INFORMATION SHOWN:
*** Block opens ***

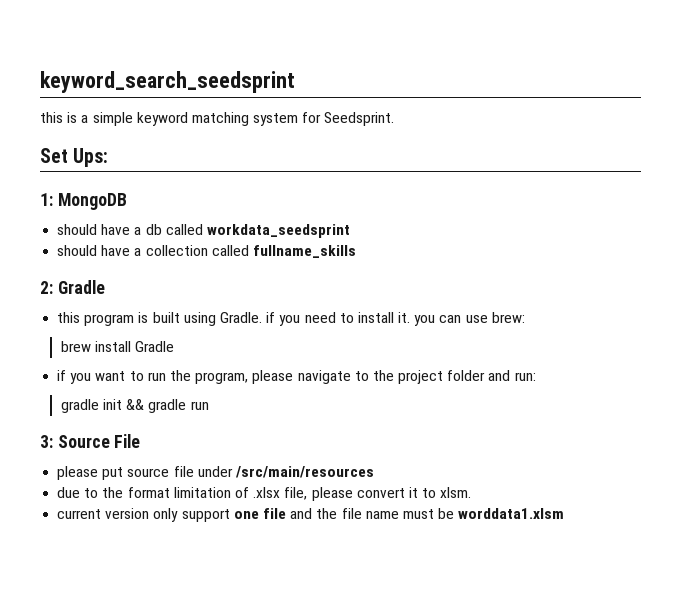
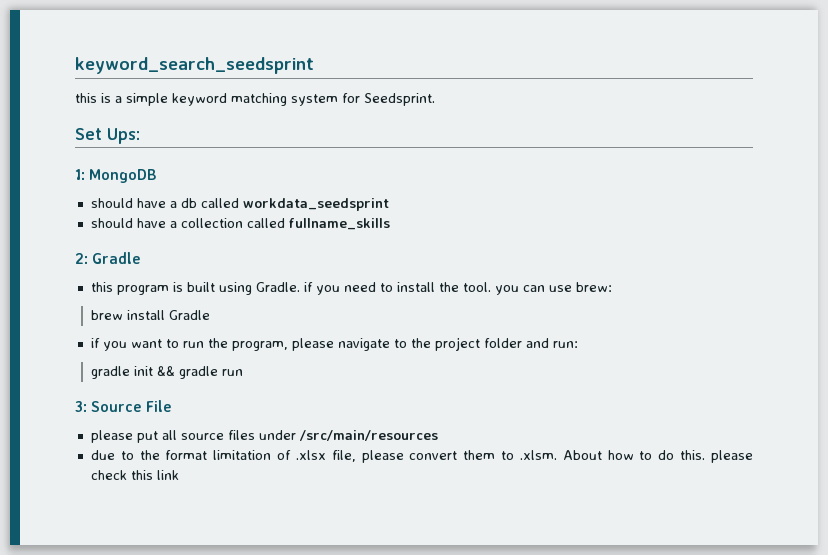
[398,312,411,323] it. -> [438,282,491,292] the tool.
[127,466,194,477] source file -> [161,430,255,440] all source files
[408,487,472,498] [57,508,565,522] it to xlsm. // current version only support one file and the file name must be worddata1.xlsm -> [463,450,753,463] [90,470,179,480] them to .xlsm. About how to do this. please check this link

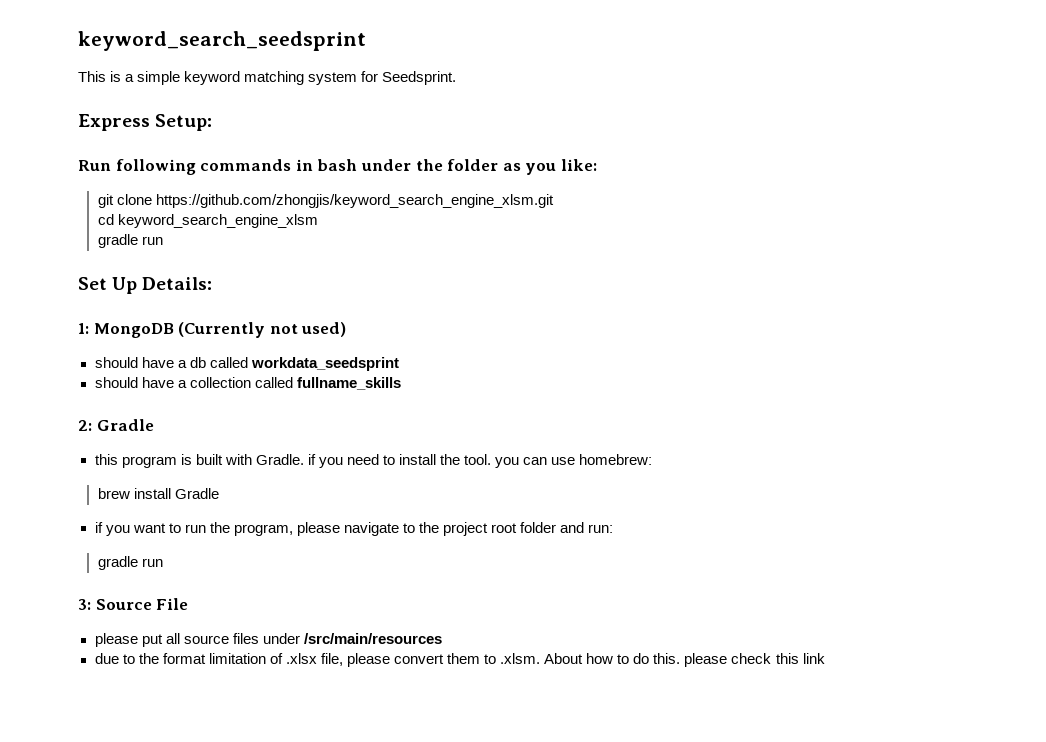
[75,93,97,103] this -> [78,71,106,82] This
(435, 99) none -> [78,114,213,131] [78,159,597,175] [97,194,554,208] [97,214,318,228] [97,234,163,248] // Express Setup: // Run following commands in bash under the folder as you like: // git clone https://github.com/zhongjis/keyword_search_engine_xlsm.git // cd keyword_search_engine_xlsm // gradle run
[107,128,140,144] Ups: -> [112,277,213,294] Up Details:
(158, 176) none -> [178,322,347,338] (Currently not used)
[218,282,252,295] using -> [224,454,252,465] with
[575,282,612,292] brew: -> [579,454,653,465] homebrew:
(480, 344) none -> [491,523,518,533] root
[134,366,219,379] init && gradle -> (138, 563) none

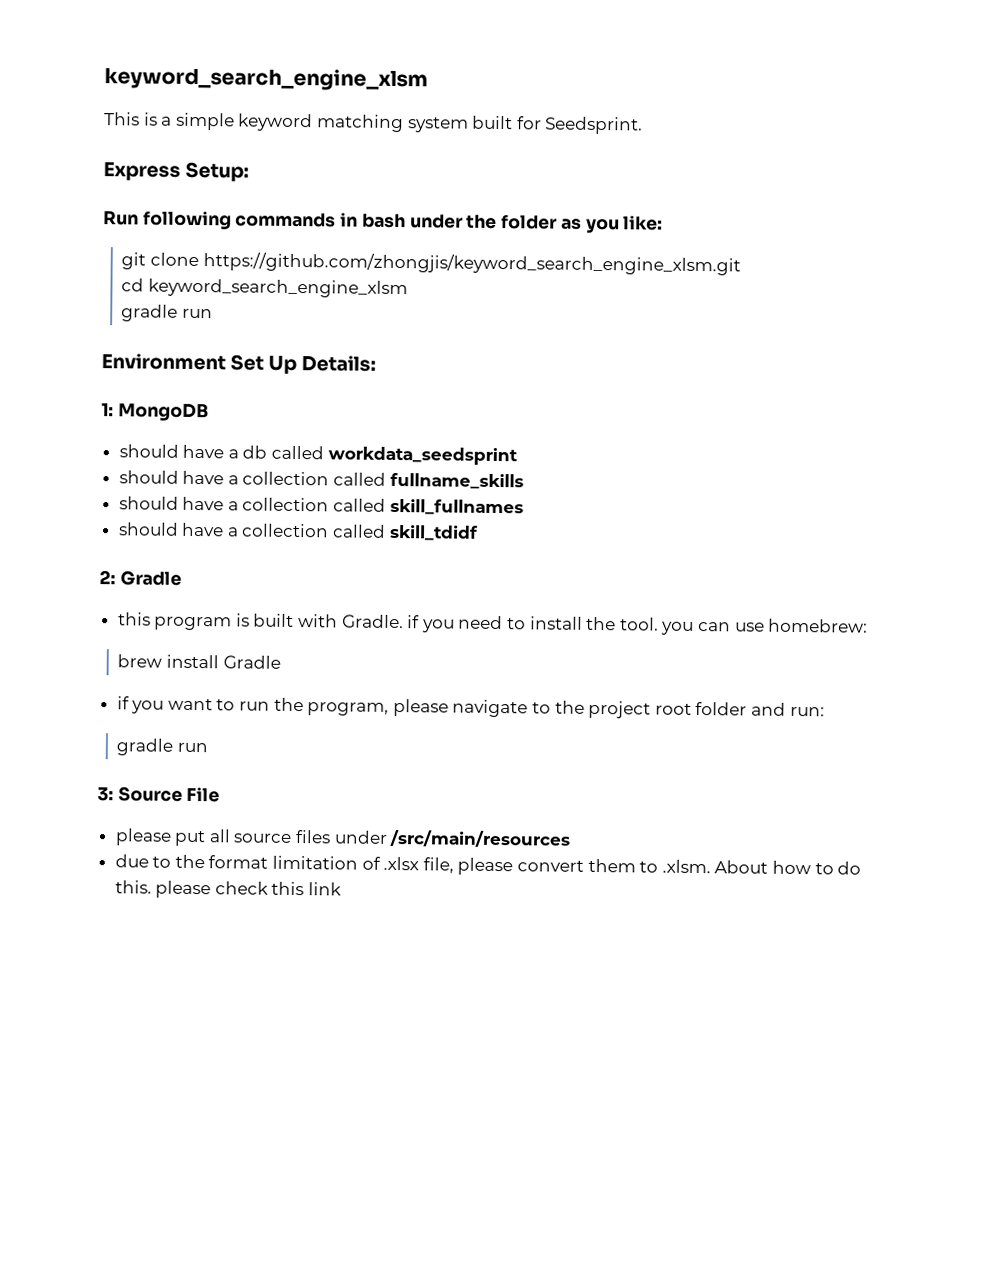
[78,31,366,51] keyword_search_seedsprint -> [104,67,428,92] keyword_search_engine_xlsm
(358, 78) none -> [472,115,514,130] built
(163, 240) none -> [101,353,226,371] Environment
[178,322,347,338] (Currently not used) -> (209, 412) none
(401, 383) none -> [118,496,524,516] [118,522,479,541] // should have a collection called skill_fullnames // should have a collection called skill_tdidf

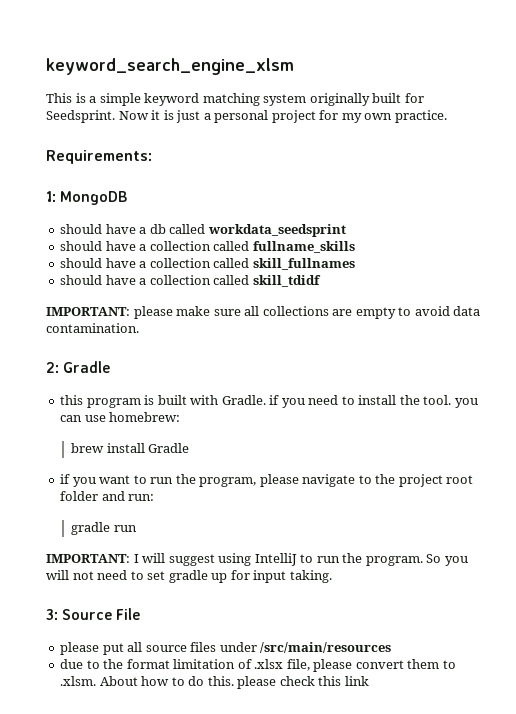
(469, 125) none -> [309,93,370,106] originally
[103,161,250,182] [103,210,664,234] [121,252,741,276] [121,278,409,299] [121,304,214,322] [101,353,377,375] // Express Setup: // Run following commands in bash under the folder as you like: // git clone https://github.com/zhongjis/keyword_search_engine_xlsm.git // cd keyword_search_engine_xlsm // gradle run // Environment Set Up Details: -> [118,110,447,123] [46,150,152,164] Now it is just a personal project for my own practice. // Requirements:
(479, 532) none -> [46,306,481,319] [46,323,139,333] // IMPORTANT: please make sure all collections are empty to avoid data contamination.
(209, 747) none -> [46,553,468,566] [46,570,332,583] // IMPORTANT: I will suggest using IntelliJ to run the program. So you will not need to set gradle up for input taking.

*** Block closes ***

ACTION ITEM: The answer must consist of each line in the entries above that includes "please".

COMPLETED EXERCISE:
[408,487,472,498] [57,508,565,522] it to xlsm. // current version only support one file and the file name must be worddata1.xlsm -> [463,450,753,463] [90,470,179,480] them to .xlsm. About how to do this. please check this link
(479, 532) none -> [46,306,481,319] [46,323,139,333] // IMPORTANT: please make sure all collections are empty to avoid data contamination.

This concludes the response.